APPEALS: Fianna Fáil TD John McGuinness and his son, Fianna Fáil councillor Andrew McGuinness, both made representations. Photo: Stephen Collins/ Collins Photos

Parking wardens in one county council are getting “demoralised” because there are so many requests to quash tickets, including some from politicians on behalf of constituents.

An official in Kilkenny said they would have to take a “tough stance” because requests to cancel parking fines were becoming so frequent.

Representations were received from TD John McGuinness, his son Andrew (a Fianna Fáil councillor), and Fine Gael councillor and former Kilkenny mayor Martin Brett.

In an email to Mr Brett, senior engineer at Kilkenny County Council, Ian Gardner wrote: “Our traffic wardens are being asked to enforce the parking by-laws often under very difficult circumstances. When tickets are cancelled without good cause, they find this demoralising.”

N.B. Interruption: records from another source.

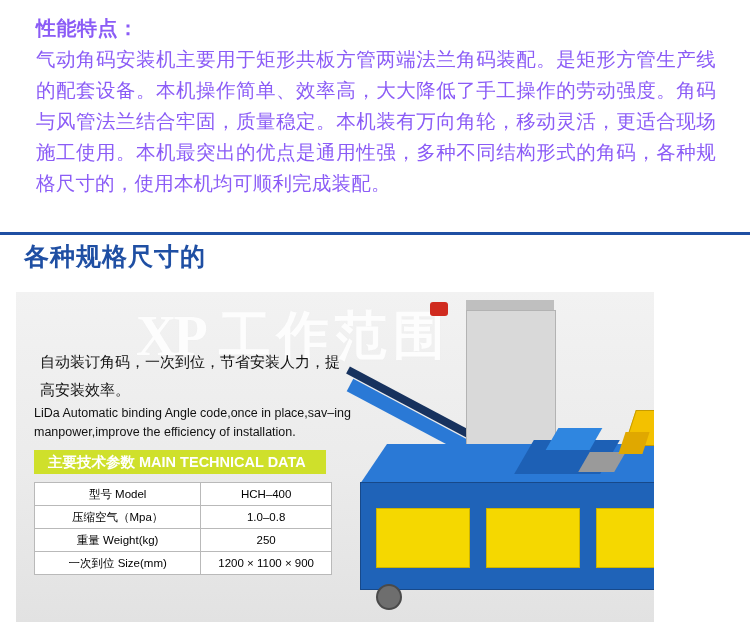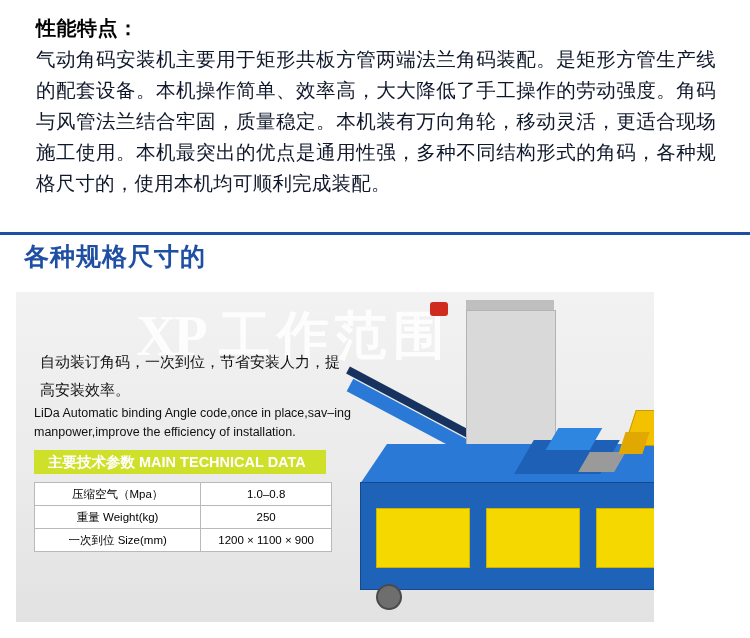--- a/index.html
+++ b/index.html
@@ -31,7 +31,7 @@
     font-size: 20px;
     font-weight: bold;
     line-height: 32px;
-    color: #000000;
+    color: #8b5cf6;
     letter-spacing: 0.5px;
   }
   .intro-body {

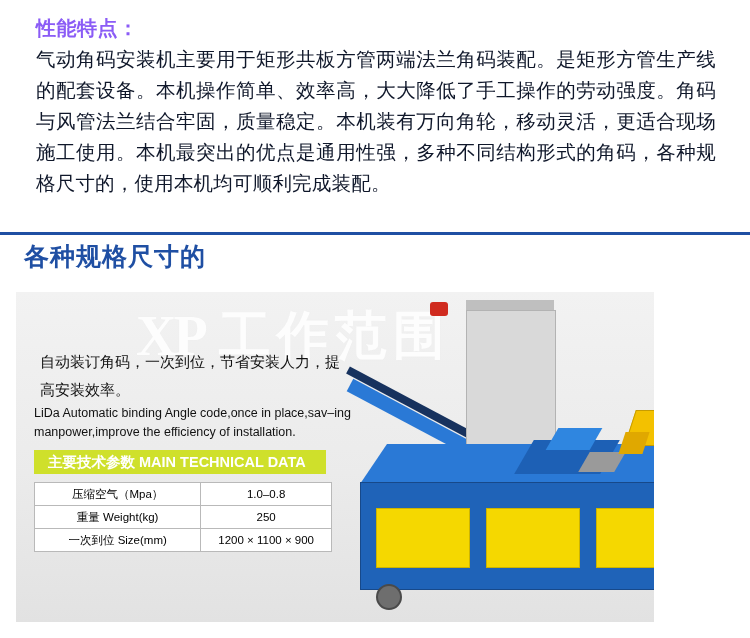--- a/index.html
+++ b/index.html
@@ -37,7 +37,7 @@
   .intro-body {
     font-size: 19.5px;
     line-height: 31px;
-    color: #0f172a;
+    color: #8b5cf6;
     text-align: justify;
     letter-spacing: 0.2px;
   }

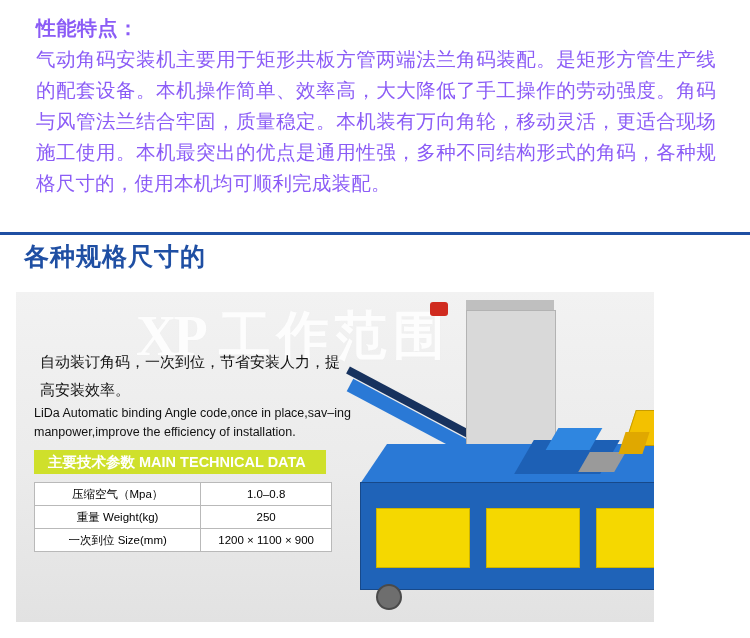--- a/index.html
+++ b/index.html
@@ -338,6 +338,10 @@
 
     <table class="spec-table">
       <tbody>
+        <tr>
+          <td class="k">型号 Model</td>
+          <td class="v">HCH–400</td>
+        </tr>
         <tr>
           <td class="k">压缩空气（Mpa）</td>
           <td class="v">1.0–0.8</td>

Mr Gardner said quashing tickets without valid reasons would “also reflect badly on the organisation from an audit viewpoint or in the context of a Freedom of Information request”. His email, which was sent in November last year, was released in response to such a request.

Mr Gardner said in the case that Mr Brett raised, the traffic warden had actually showed a degree of discretion and that the fine wasn’t issued until 40 minutes after the ticket had expired. Asked about the email, Mr Brett said: “You make a representation and you get nowhere with it, and you just move on.”

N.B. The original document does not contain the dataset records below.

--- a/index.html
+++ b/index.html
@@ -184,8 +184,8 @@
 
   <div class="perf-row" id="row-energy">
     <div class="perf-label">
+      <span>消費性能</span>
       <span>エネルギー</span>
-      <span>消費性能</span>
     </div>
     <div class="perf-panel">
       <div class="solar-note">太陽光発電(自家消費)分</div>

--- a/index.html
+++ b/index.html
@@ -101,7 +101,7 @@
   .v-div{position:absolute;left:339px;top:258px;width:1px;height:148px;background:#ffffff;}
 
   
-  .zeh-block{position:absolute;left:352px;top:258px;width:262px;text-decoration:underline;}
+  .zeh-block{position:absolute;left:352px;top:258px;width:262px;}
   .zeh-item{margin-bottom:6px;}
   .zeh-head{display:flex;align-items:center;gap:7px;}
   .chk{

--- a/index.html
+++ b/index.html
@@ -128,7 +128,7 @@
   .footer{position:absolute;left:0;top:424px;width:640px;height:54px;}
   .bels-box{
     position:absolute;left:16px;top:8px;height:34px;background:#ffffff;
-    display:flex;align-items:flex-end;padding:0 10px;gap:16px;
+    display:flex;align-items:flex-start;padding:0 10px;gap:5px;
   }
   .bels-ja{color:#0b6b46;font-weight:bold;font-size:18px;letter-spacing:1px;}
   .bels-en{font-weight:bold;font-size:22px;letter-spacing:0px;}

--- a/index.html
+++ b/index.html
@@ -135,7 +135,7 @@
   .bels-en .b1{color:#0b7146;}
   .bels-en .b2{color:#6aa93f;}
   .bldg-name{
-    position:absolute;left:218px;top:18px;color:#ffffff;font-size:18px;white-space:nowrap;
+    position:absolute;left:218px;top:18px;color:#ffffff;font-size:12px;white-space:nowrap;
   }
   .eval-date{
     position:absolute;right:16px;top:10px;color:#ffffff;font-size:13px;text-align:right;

Fianna Fáil councillor Andrew McGuinness. Photo: Pat Moore

Fianna Fáil TD John McGuinness also submitted a representation in July 2019 on behalf of a person who had been facing a court appearance for non-payment.

He wrote to the council saying: “Can the matter be dealt with out of court as [the person] never got any correspondence until now?” In response, the council said the person in question had received “numerous parking fines in the past”. They said letters had been issued to the person on multiple occasions.

Andrew McGuinness also made representations on behalf of a person who had been working with him on a charity event earlier this month.

In emails, Kilkenny County Council said the person in question was “blocking others and also looks like it obstructed use of the wheelchair bay”. The parking fine stood.

In another case, John and Andrew McGuinness were successful in having a ticket overturned when a constituent parked using a photocopy of their disabled permit.

Just over two in three tickets in the Kilkenny County Council are actually paid, with only 68pc of all parking fines paid last year.

In a statement, a Kilkenny County Council spokeswoman said: “Any person has a right to appeal any traffic/parking fine. The council considers these appeals and makes decisions on individual circumstances.”